Benchmarking joint multi-omics dimensionality reduction approaches for the study of cancer

benchmarking
bioinformatics
cancer
dimensionality reduction
machine learning
multi-omics
  • Topic: A systematic benchmarking of nine joint Dimensionality Reduction (jDR) methods for integrating multi-omics data, using simulated data, TCGA cancer cohorts, and single-cell data.
  • Key Findings: intNMF excelled in unsupervised clustering tasks, while MCIA (Multiple Co-Inertia Analysis) was identified as the most robust, all-around performer across various prediction and integration tasks.
  • Resource: The study created a reproducible code platform called momix to aid researchers in selecting and applying jDR methods, offering practical guidelines for multi-omics integration.
Published

23 January 2026

PubMed: 33402734 DOI: 10.1038/s41467-020-20430-7 Overview generated by: Gemini 2.5 Flash, 27/11/2025

Background and Objective

High-dimensional multi-omics data is now standard for understanding complex biological systems like cancer. Joint Dimensionality Reduction (jDR) methods are crucial for the effective integration of these heterogeneous datasets. However, the large number of available jDR methods necessitates a systematic evaluation to provide researchers with reliable guidance on which method to choose for their specific research question.

This paper presents a comprehensive benchmark of nine representative joint multi-omics dimensionality reduction approaches to offer practical guidelines for their application, particularly in the study of cancer.

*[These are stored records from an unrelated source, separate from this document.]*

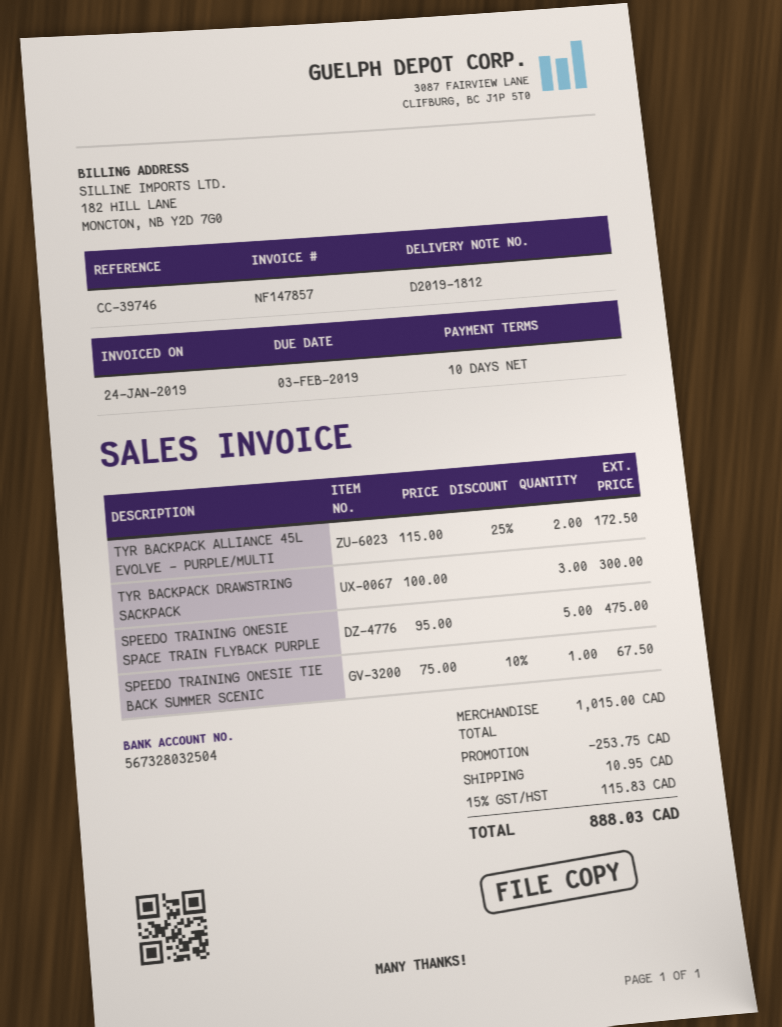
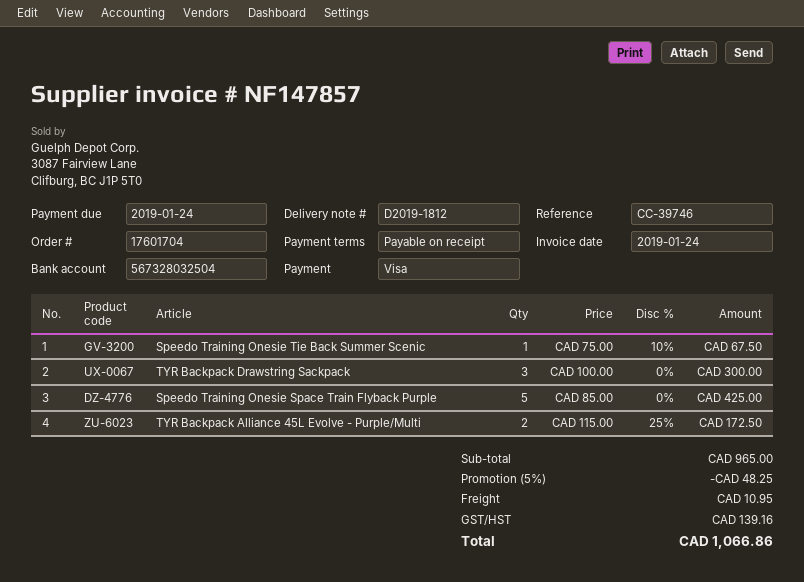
payment terms: 10 days -> on receipt
due date: 2019-02-03 -> 2019-01-24
SPEEDO TRAINING ONESIE SPACE TRAIN FLYBACK PURPLE: 5 x 95.00 = 475.00 -> 5 x 85.00 = 425.00
subtotal: 1015.00 -> 965.00
discount: 253.75 -> 48.25
tax: 115.83 -> 139.16
total: 888.03 -> 1066.86

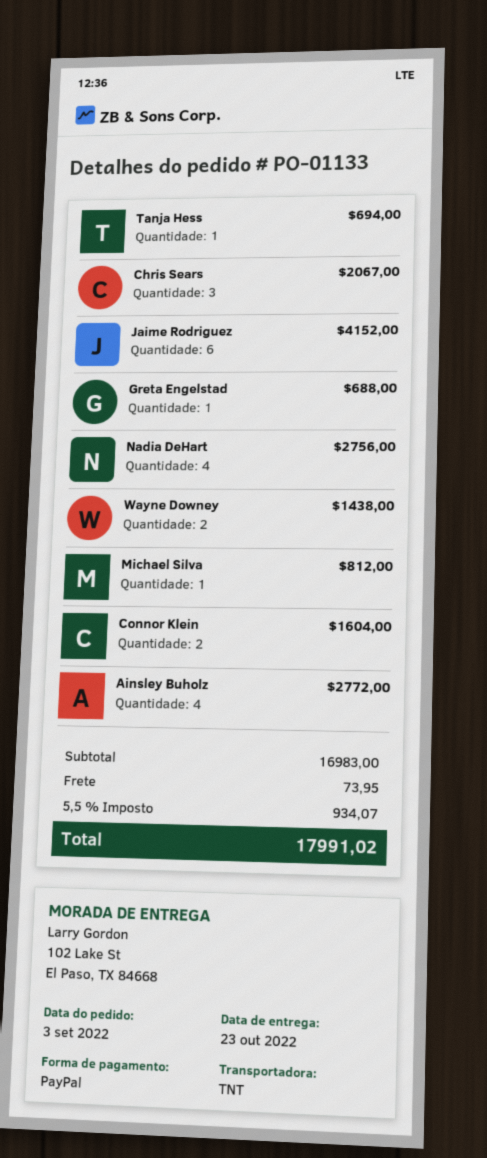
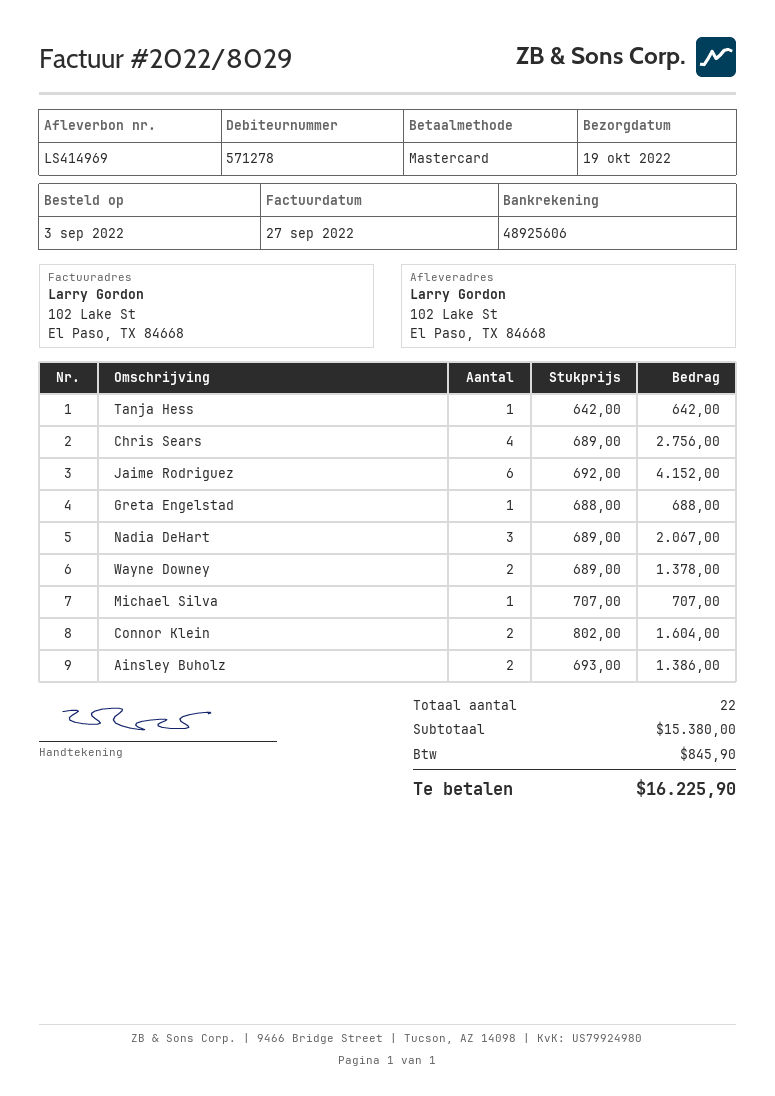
delivery date: 2022-10-23 -> 2022-10-19
payment method: PayPal -> Mastercard
Tanja Hess: 1 for 694.00 -> 1 for 642.00
Chris Sears: 3 for 2067.00 -> 4 for 2756.00
Nadia DeHart: 4 for 2756.00 -> 3 for 2067.00
Wayne Downey: 2 for 1438.00 -> 2 for 1378.00
Michael Silva: 1 for 812.00 -> 1 for 707.00
Ainsley Buholz: 4 for 2772.00 -> 2 for 1386.00
subtotal: 16983.00 -> 15380.00
shipping: 73.95 -> none
tax: 934.07 -> 845.90
total: 17991.02 -> 16225.90

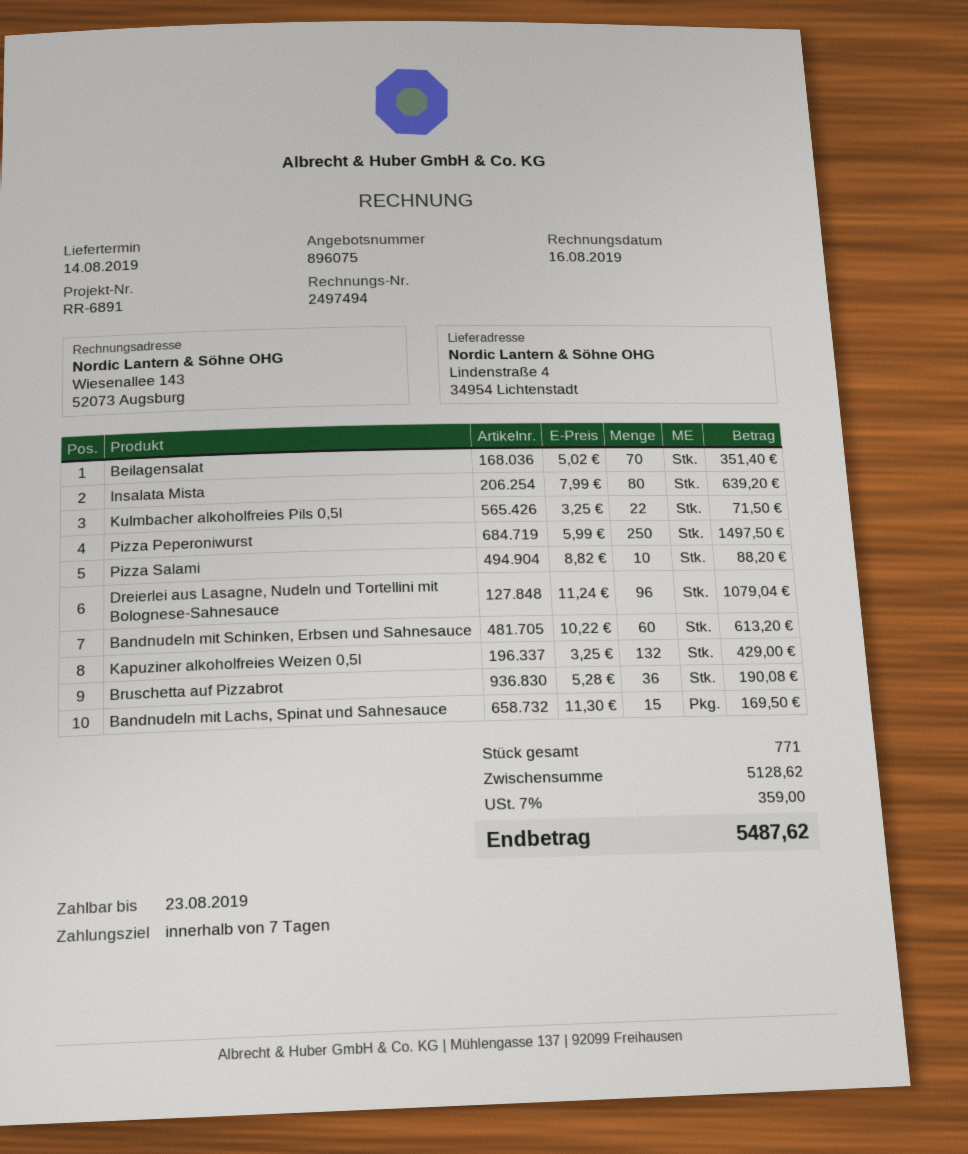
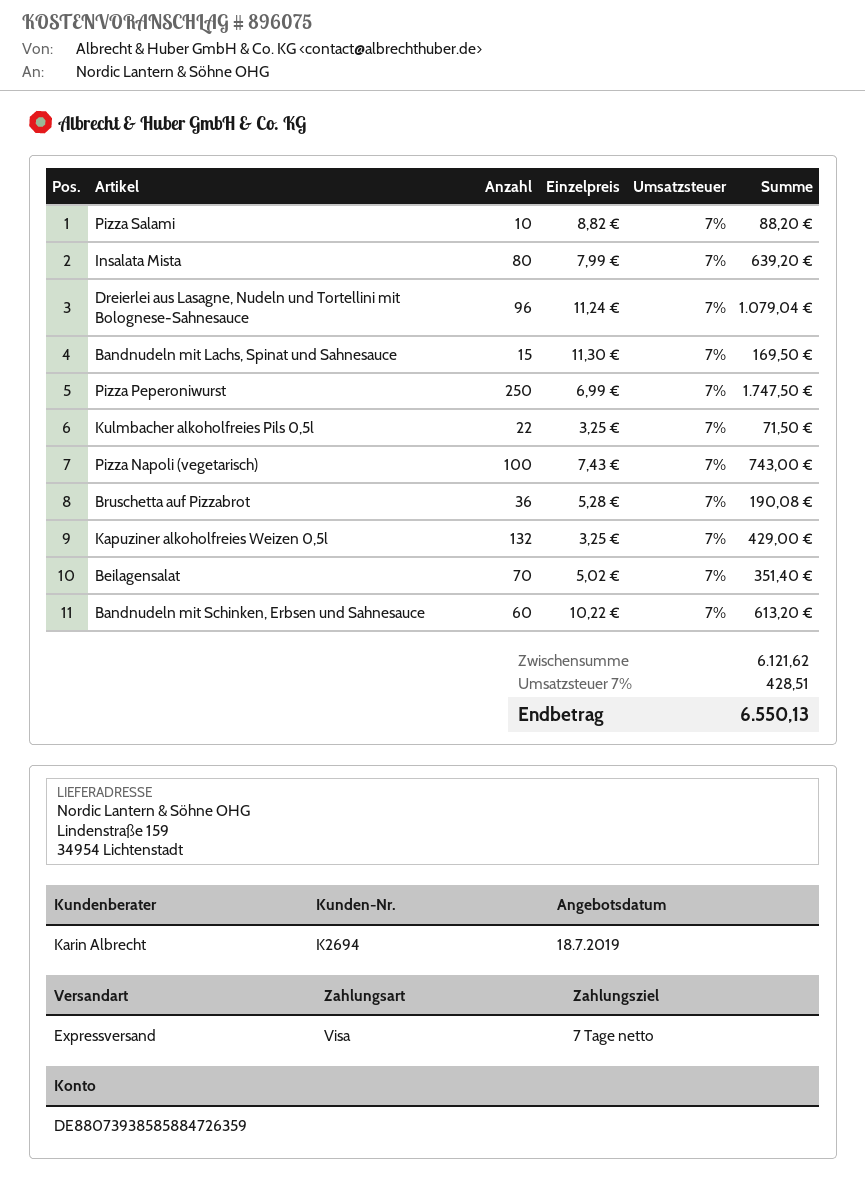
ship to: Lindenstraße 4, 34954 Lichtenstadt -> Lindenstraße 159, 34954 Lichtenstadt
Pizza Peperoniwurst: 250 x 5.99 = 1497.50 -> 250 x 6.99 = 1747.50
Pizza Napoli (vegetarisch): none -> 100 x 7.43 = 743.00
subtotal: 5128.62 -> 6121.62
tax: 7% = 359.00 -> 7% = 428.51
total: 5487.62 -> 6550.13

Methods: Systematic Evaluation

The study systematically evaluated nine representative jDR methods (including MCIA, iCluster, and intNMF) across three complementary benchmark scenarios:

  1. Ground-Truth Clustering: Assessing the methods’ ability to retrieve known sample clustering patterns from simulated multi-omics datasets.
  2. Clinical Relevance (TCGA): Using The Cancer Genome Atlas (TCGA) cancer data to evaluate how well the methods’ reduced dimensions predict patient survival, clinical annotations, and enrich for known pathways/biological processes.
  3. Single-Cell Classification: Assessing performance in the classification of multi-omics single-cell data.

The authors also created a reproducible code platform named momix (multi-omics mix), implementing the code developed for this benchmark to support users and future comparative studies.

Key Results and Conclusions

The in-depth comparisons provided clear performance distinctions among the nine methods:

  • Best Clustering Performer: The intNMF (integrated Non-negative Matrix Factorization) method demonstrated the best performance in retrieving ground-truth clustering from simulated data.
  • Best All-Rounder: MCIA (Multiple Co-Inertia Analysis) offered effective and consistent behavior across many different contexts and benchmark criteria, suggesting it is a robust general-purpose tool for integration.
  • Significance: The benchmarking study is a critical resource for the multi-omics community, offering data-driven recommendations for selecting appropriate jDR tools based on the specific research question (e.g., whether the goal is clustering or prediction).